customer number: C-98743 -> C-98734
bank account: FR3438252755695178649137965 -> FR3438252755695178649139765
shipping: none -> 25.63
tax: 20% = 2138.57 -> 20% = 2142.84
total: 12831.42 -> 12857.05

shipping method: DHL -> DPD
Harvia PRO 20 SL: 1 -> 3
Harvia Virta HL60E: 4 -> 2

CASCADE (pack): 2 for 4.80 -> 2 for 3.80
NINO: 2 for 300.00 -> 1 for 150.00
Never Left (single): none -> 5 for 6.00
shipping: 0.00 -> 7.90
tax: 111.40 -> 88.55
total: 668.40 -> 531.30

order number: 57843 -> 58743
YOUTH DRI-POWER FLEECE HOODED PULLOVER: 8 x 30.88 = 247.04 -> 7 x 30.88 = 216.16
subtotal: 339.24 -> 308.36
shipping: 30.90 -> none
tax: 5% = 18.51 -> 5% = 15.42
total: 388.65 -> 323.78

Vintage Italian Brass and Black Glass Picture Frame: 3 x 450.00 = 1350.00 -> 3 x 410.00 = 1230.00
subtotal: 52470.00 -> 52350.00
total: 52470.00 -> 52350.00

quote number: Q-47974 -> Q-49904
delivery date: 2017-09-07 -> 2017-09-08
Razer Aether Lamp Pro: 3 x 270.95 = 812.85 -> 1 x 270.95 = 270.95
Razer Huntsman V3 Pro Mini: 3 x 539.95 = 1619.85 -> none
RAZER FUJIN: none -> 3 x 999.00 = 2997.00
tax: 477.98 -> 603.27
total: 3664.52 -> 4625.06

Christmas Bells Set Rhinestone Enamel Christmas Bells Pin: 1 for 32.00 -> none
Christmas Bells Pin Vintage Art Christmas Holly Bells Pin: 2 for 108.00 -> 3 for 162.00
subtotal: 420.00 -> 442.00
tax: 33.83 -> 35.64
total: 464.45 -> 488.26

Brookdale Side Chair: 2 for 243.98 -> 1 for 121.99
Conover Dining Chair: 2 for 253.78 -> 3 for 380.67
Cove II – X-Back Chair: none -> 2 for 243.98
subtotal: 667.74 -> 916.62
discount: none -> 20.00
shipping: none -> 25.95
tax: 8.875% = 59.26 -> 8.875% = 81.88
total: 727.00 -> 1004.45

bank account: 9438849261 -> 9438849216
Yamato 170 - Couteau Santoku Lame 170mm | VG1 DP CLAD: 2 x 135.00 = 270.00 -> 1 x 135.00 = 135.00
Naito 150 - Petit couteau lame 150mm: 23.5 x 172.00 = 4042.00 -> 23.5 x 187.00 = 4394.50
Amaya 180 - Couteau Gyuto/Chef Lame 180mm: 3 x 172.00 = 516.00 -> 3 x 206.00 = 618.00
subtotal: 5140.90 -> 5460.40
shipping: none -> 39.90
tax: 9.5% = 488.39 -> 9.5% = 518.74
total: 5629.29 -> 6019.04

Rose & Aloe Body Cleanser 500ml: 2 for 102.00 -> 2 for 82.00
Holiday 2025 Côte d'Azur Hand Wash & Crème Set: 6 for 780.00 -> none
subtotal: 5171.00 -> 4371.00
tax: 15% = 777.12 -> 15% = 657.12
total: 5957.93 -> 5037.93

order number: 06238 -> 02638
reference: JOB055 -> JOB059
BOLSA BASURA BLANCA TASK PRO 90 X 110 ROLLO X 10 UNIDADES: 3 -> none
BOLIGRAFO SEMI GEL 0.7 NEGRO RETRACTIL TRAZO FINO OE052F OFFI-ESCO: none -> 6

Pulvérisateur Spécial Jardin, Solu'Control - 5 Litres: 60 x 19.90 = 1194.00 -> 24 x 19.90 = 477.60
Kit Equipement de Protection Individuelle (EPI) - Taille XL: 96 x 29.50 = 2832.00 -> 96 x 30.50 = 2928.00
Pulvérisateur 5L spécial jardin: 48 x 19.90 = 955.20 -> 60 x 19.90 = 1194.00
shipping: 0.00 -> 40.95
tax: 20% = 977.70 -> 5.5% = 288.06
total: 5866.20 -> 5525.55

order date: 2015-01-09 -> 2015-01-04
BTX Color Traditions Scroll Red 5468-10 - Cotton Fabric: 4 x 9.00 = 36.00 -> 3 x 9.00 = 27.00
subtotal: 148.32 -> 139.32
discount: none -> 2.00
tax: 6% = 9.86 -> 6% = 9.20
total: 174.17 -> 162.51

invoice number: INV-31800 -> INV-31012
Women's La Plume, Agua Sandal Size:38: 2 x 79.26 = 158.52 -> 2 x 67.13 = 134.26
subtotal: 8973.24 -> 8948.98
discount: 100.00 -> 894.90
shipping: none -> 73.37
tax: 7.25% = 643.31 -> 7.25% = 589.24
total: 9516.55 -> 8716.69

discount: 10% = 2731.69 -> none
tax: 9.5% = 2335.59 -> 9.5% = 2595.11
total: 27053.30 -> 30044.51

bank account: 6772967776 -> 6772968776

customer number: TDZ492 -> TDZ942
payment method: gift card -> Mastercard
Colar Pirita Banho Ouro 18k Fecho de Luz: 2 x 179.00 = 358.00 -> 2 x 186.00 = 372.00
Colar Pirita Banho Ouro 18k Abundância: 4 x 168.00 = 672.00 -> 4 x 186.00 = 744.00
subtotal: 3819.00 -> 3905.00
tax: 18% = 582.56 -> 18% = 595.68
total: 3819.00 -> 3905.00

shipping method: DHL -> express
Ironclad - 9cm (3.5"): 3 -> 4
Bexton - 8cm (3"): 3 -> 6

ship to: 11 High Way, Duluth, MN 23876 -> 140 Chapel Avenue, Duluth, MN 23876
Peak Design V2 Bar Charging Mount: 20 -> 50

**Task:**
Looking only at the data above, say how many of its lines contain the string "method", and nothing more.

**Your response:**
3